Tags allow you to organize your AWS resources in a variety of ways, such as by purpose, owner, or environment. When you have a large number of resources of the same type, you can easily locate a particular resource based on the tags you’ve applied to it.

How can I implement cloud tagging best practices?

The best way to start is by discussing tag needs with the people who will be using them across teams. Next, you need to develop a tagging strategy.

A tagging strategy establishes clear standards and procedures that your entire team decides to follow and put into action. Your strategy tells the team on how tags should be employed, who should produce them, and how the company will make tagging choices.

Name your tags so that everyone in your business understands the key, values, and purpose, as well as how to use them consistently. The more tags you have, the better. The more tags you have, the more visible your public cloud account will be.

Are there any limitations or constraints when using cloud tags?

Let’s take a look at the three major cloud service providers to understand the common tagging limits.

In AWS, a resource can have up to 50 tags assigned to it. Tag keys should be unique for each resource and contain a single value. The character limit for keys is 128 and for values, it’s 256.

You can use the following characters in your tags: letters, numbers, and spaces represented in UTF-8, as well as + – =. _: / @. Interestingly, EC2 supports any character in its tags. Note that in AWS, tag values and keys are case-sensitive.

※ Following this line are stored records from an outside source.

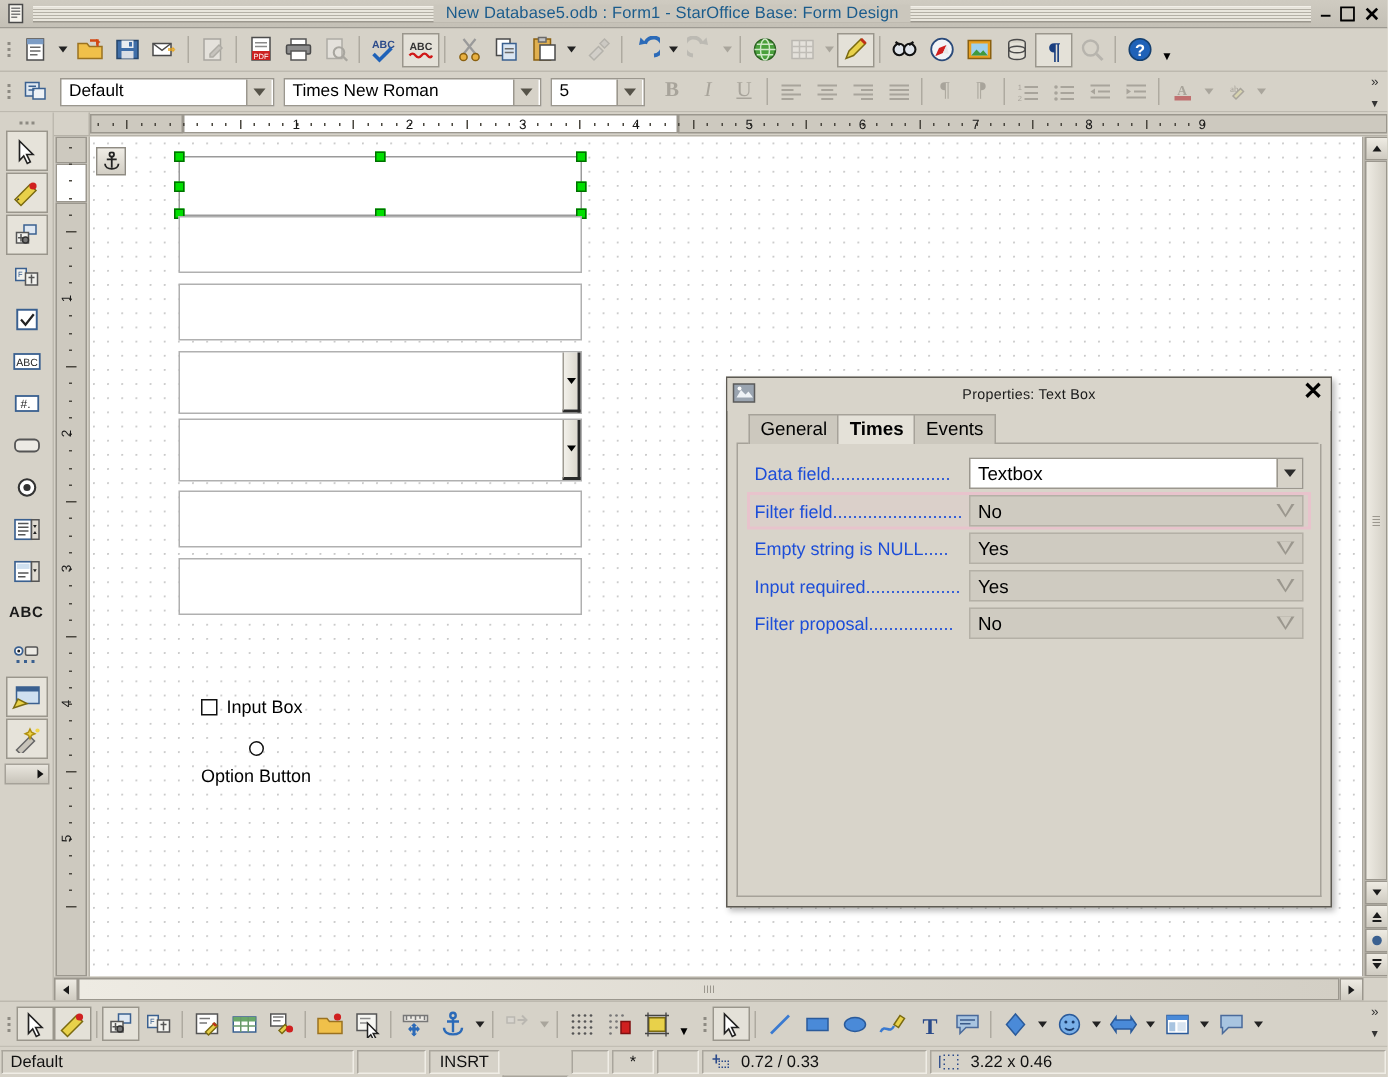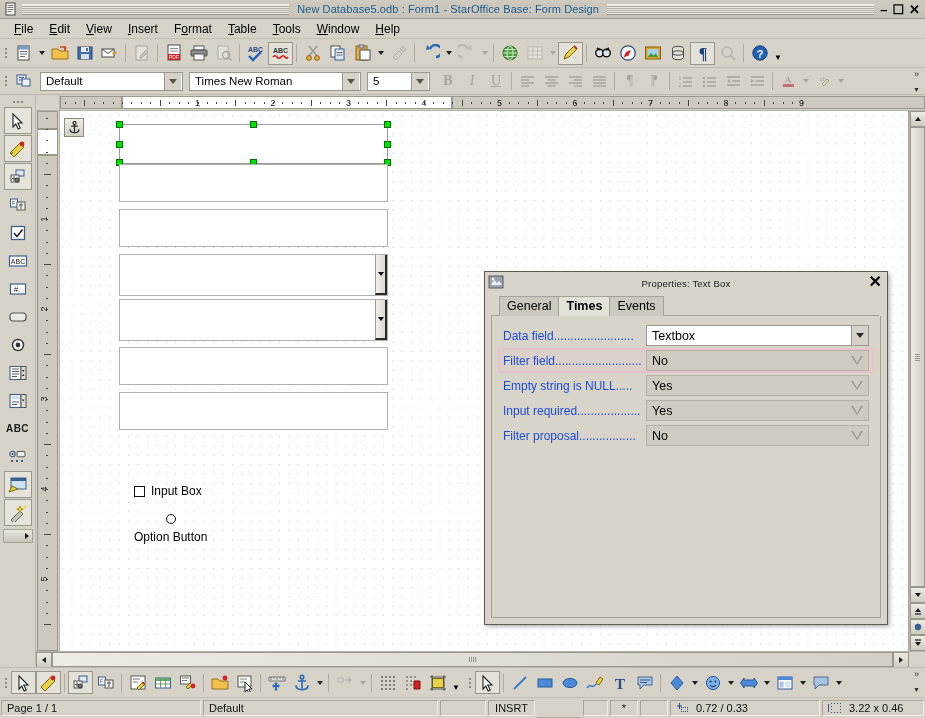"File" div.menubar { html: <div> <div><u>F</u><span>ile</span></div> <div><u>E</u>dit</div> <div><u>V</u>iew</div> <div><u>I</u>nsert</div> <div>F<u>o</u>rmat</div> <div><u>T</u>able</div> <div><u>T</u>ools</div> <div><u>W</u>indow</div> <div><u>H</u>elp</div> </div> -> none }
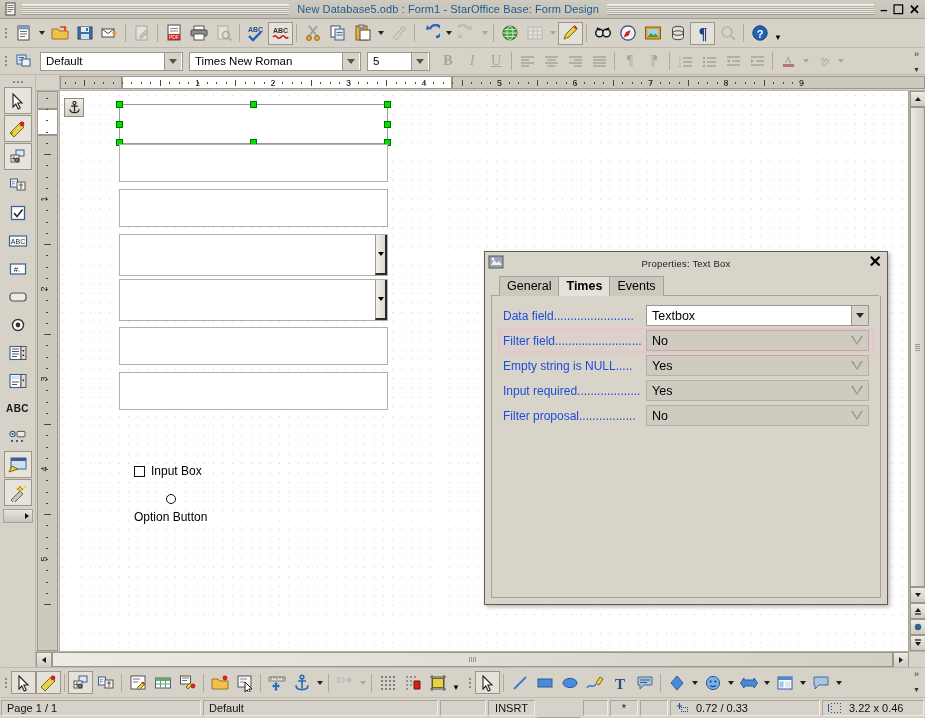"Page 1 / 1" div.sb-cell { html: <div>Page 1 / 1</div> -> none }
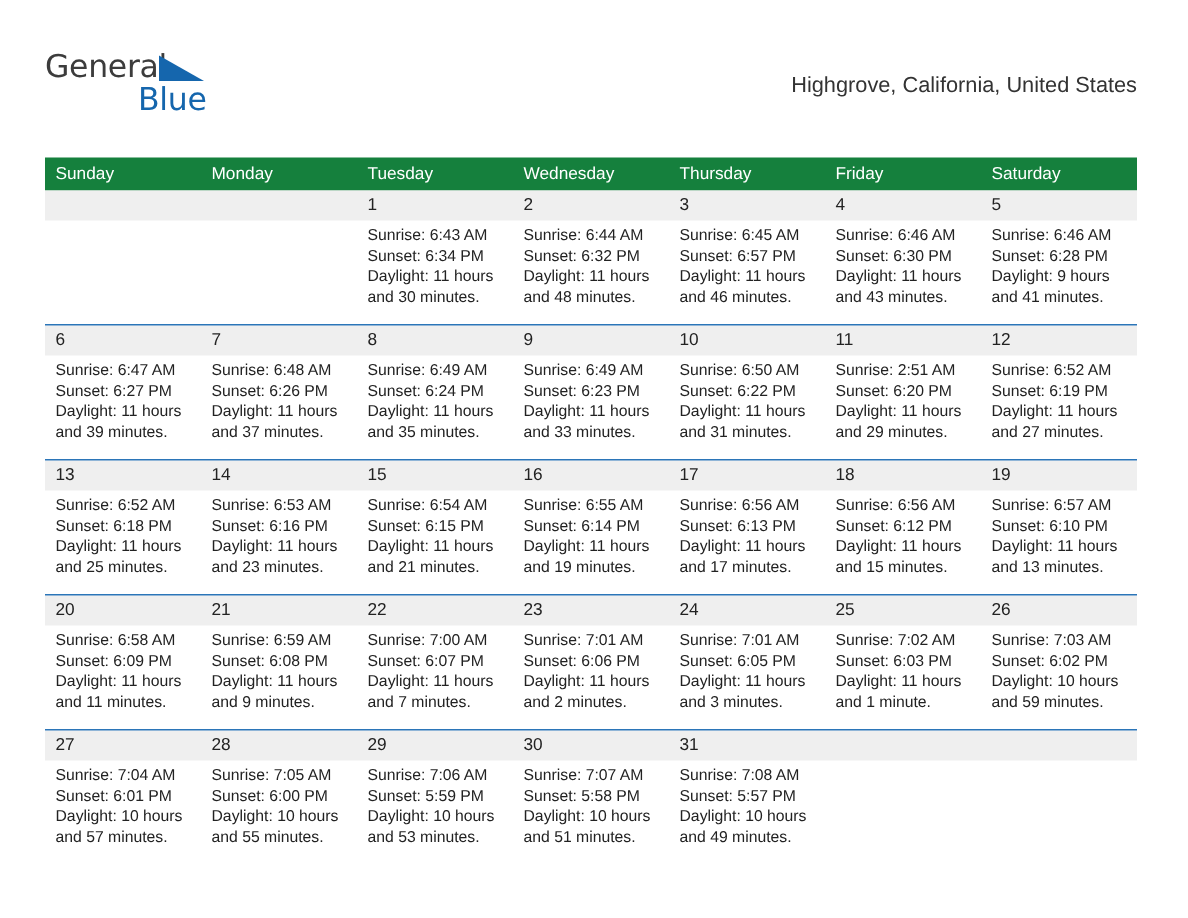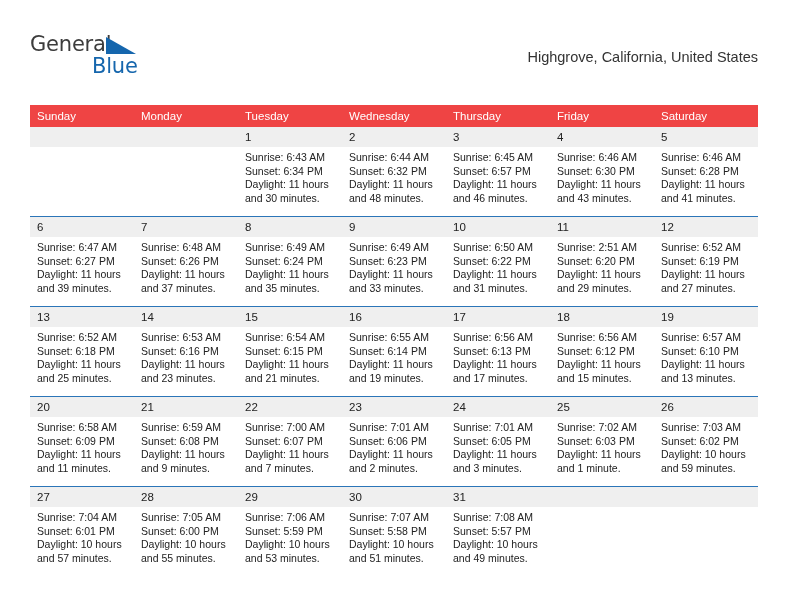"Sunday" .calendar thead th { background: #ef4444 -> #15803d }
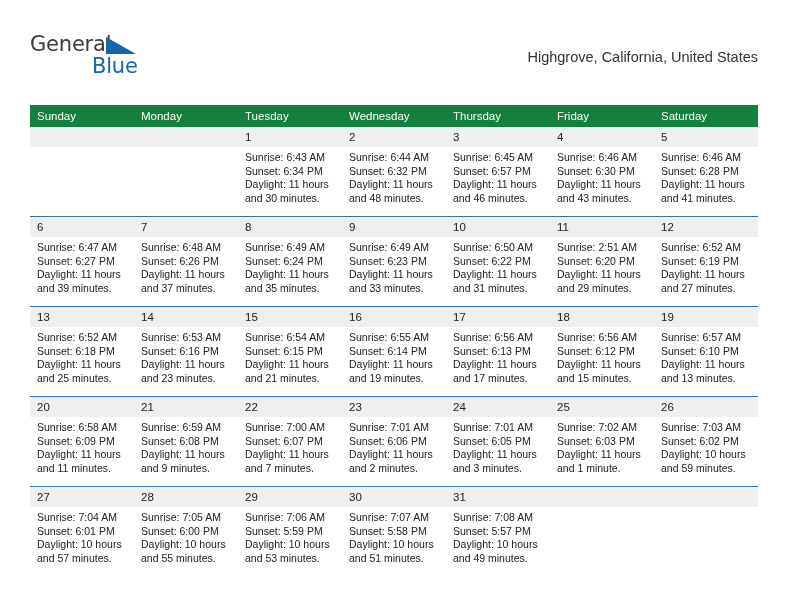"Daylight: 11 hours and 41" div.dl { text: 11 -> 9 }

In Microsoft Azure, a single resource can have up to 50 tags assigned to it. If you need more, you can always create tags with various values. Note that in Azure, a resource doesn’t inherit tags from its resource group in a hierarchical manner. The maximum key length for tags is 512. The value range is 256. Azure tags aren’t case sensitive and you can’t use the characters: > % & / ? in tag keys.

What about the Google Cloud Platform? In GCP, tags are called “labels.” You can allocate up to 64 labels to a resource, and the maximum length for both keys and values is 63 characters. Lowercase letters, numeric characters, underscores, and hyphens can all be used in keys and values. Keys must start with a lowercase letter, and you can’t leave them blank.

Can I use tags for access control and security purposes?

You can use tags to manage access to cloud resources that enable tagging, such as IAM. Tags can be used here to manage which IAM users and roles have access to certain resources: customer-maintained policies, IAM identity providers, instance profiles, server certificates, and virtual MFA devices.